A man bent his head to Lord Oliver's ear and muttered urgently. Oliver's eyes flared wide. He looked across the room and his gaze connected with Edward's with a jolt that sent them both spinning ten years into the past.

"He was my friend," Edward ground out. He did not know whether he was speaking in anger or simply sadness.

Lord Oliver began to rise, shakily, to his feet. He intended to leave.

Edward made a sharp, irritable gesture to send him back down into his seat. He bowed swiftly to Hatherford. "A pleasure to meet you. Goodnight. Coming, Lathkill?"

"Certainly," said Frederick, fumbling to gather his winnings from the card table.

Edward swept past the man he had broken without another glance. Only when he was outside in the hallway, struggling to set his hat upon his head, did he realise how heavily he was breathing. His fingers were shaking.

He held his hand up to Frederick, half-amused. "Do you see that tremor? A good thing I had better nerves ten years ago."

"It doesn't bear joking about, Thorne," muttered Frederick, shrugging into his coat. "Let's get out of here."

Edward looked at the door they had just closed behind them. He felt a strange pang. A yearning for something.

Lord Oliver might have lost his health on the day of their duel...but Edward had lost everything else.

"What was he doing, coming back to London the one month I happen to be here?" Edward wondered aloud as Frederick drew him out into the starry night. "He must have known."

"I sincerely hope he did not. The man must have a death wish. Honestly, Thorne, if you want people to have a better opinion of you, you would do well not to walk around with such murder in your eyes."

"Perhaps he wishes to make amends."

"Make amends? With you?" Frederick let out a spluttering laugh. Now that the moment of danger had passed, his behaviour was growing a little giddy. "Is such a thing even possible?"

Edward thought of the way Angelica's lips had quirked upwards as she pronounced him fearsome. She, clearly, saw more in him than the fearsome, unforgiving Duke. "Perhaps it ought to be."

"And how do you propose to make amends to him?"

"I?" Edward repeated, astonished. "I have nothing to apologise for!"

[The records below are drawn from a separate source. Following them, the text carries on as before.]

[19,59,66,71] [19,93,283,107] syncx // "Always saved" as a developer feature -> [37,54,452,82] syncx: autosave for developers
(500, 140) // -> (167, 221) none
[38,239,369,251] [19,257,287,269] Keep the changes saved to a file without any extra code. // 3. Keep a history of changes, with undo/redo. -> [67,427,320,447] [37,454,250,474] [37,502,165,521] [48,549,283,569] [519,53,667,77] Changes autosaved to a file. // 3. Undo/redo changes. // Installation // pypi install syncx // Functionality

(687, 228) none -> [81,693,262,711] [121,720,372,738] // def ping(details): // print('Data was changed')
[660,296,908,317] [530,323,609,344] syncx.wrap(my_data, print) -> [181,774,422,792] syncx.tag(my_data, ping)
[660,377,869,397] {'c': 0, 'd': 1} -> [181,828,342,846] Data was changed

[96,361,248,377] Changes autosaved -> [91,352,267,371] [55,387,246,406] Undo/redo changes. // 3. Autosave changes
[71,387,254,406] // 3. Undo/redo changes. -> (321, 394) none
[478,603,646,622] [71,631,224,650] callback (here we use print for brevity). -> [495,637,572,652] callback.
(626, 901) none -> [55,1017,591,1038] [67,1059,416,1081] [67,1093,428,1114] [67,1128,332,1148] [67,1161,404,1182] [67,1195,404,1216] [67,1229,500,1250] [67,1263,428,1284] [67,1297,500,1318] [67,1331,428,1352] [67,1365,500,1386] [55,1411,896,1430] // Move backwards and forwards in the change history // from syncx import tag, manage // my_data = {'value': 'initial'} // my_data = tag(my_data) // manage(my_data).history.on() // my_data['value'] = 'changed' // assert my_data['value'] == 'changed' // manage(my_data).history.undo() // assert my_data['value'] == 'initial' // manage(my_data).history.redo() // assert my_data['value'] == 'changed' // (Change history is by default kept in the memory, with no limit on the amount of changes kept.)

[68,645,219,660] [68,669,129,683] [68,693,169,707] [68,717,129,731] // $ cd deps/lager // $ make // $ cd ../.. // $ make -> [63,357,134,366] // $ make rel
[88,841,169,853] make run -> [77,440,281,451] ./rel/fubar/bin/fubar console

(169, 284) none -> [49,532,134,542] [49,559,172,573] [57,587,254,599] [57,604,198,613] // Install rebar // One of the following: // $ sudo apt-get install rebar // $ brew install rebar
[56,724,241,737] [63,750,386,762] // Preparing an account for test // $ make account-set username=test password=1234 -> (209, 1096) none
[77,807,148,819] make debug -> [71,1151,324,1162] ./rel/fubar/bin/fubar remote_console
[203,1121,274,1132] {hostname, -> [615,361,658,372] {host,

"You challenged him. You maimed him. You left him for dead. Whatever he did to upset you, Thorne –"

"You have no idea what he did."

"All the same. I really think it would be better if you let things lie. Dredging up the past can only harm you."

"Perhaps you're right." Edward was nothing if not aware of his own deficiencies. In matters of social justice, he would let himself be guided by Frederick.

"Come along, now," said Frederick, breathing a sigh of relief. "Let's take a hackney carriage back to my place. I'm much too fraught to go to bed. We'll play another round of cards and settle ourselves down before bed. How does that sound?"

Edward looked up at the sky. It was not quite the sky that hung over Redhaven Castle, bright with stars and gashed with the distant beauty of the Milky Way. London's smoke obscured much of the night's splendour. But there was still enough to remind him that his own concerns, in the great scheme of the universe, were very small.

"Thank you, Lathkill," he said. Frederick jolted with surprise and looked at him almost shyly.

"I don't know what's gotten into you tonight, Thorne. I don't think I've heard those words cross your lips since – well, not ever!"

Edward patted him on the shoulder. "Thank you."

Frederick broke out that smile which had entranced half the ladies of London. Twice as bright as any star. "You're welcome, Thorne. You're welcome."